▶ Work task:
Output the line with "Netbait NetBait Finiki Sonix Shad: 2" and every line below it until the listing ends, exactly as written and with nothing added.
====== Raw data
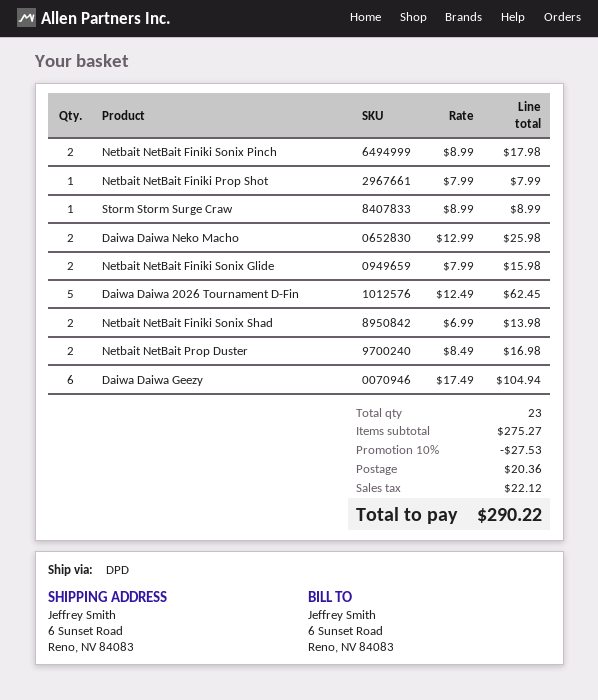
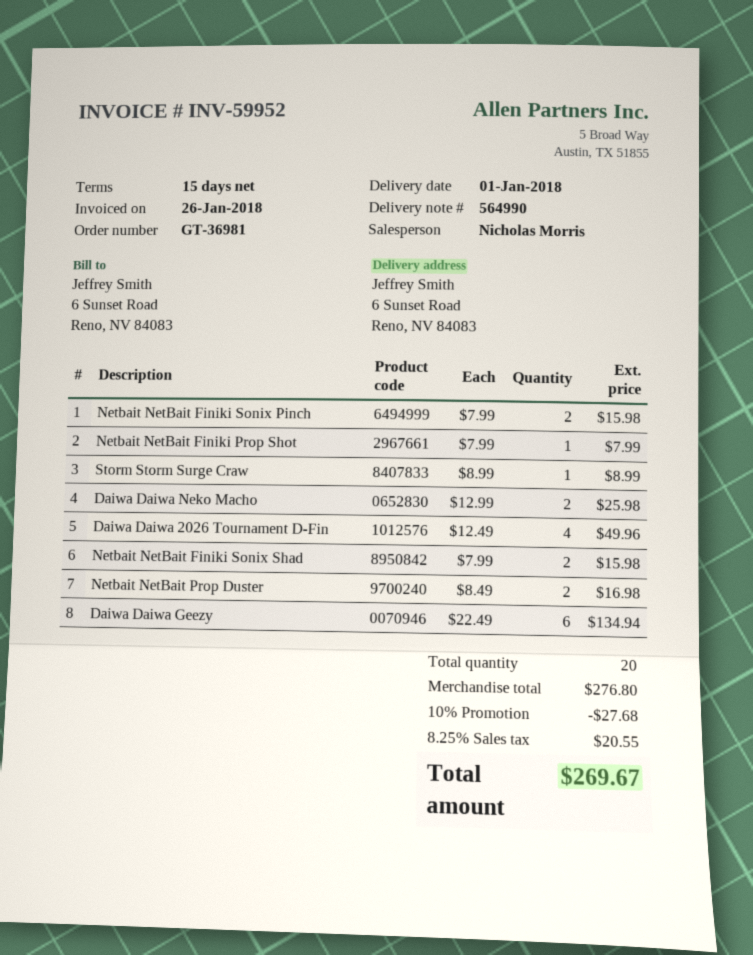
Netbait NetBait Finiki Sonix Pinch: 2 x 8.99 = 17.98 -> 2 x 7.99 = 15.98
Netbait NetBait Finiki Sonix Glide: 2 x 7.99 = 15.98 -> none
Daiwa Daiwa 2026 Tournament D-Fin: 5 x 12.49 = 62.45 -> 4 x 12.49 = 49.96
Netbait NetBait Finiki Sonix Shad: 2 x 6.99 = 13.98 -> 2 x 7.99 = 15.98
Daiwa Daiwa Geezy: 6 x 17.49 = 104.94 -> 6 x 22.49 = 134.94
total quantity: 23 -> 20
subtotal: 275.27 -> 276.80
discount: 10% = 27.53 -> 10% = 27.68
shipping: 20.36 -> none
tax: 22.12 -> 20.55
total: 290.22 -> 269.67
============
▶ Exercise output:
Netbait NetBait Finiki Sonix Shad: 2 x 6.99 = 13.98 -> 2 x 7.99 = 15.98
Daiwa Daiwa Geezy: 6 x 17.49 = 104.94 -> 6 x 22.49 = 134.94
total quantity: 23 -> 20
subtotal: 275.27 -> 276.80
discount: 10% = 27.53 -> 10% = 27.68
shipping: 20.36 -> none
tax: 22.12 -> 20.55
total: 290.22 -> 269.67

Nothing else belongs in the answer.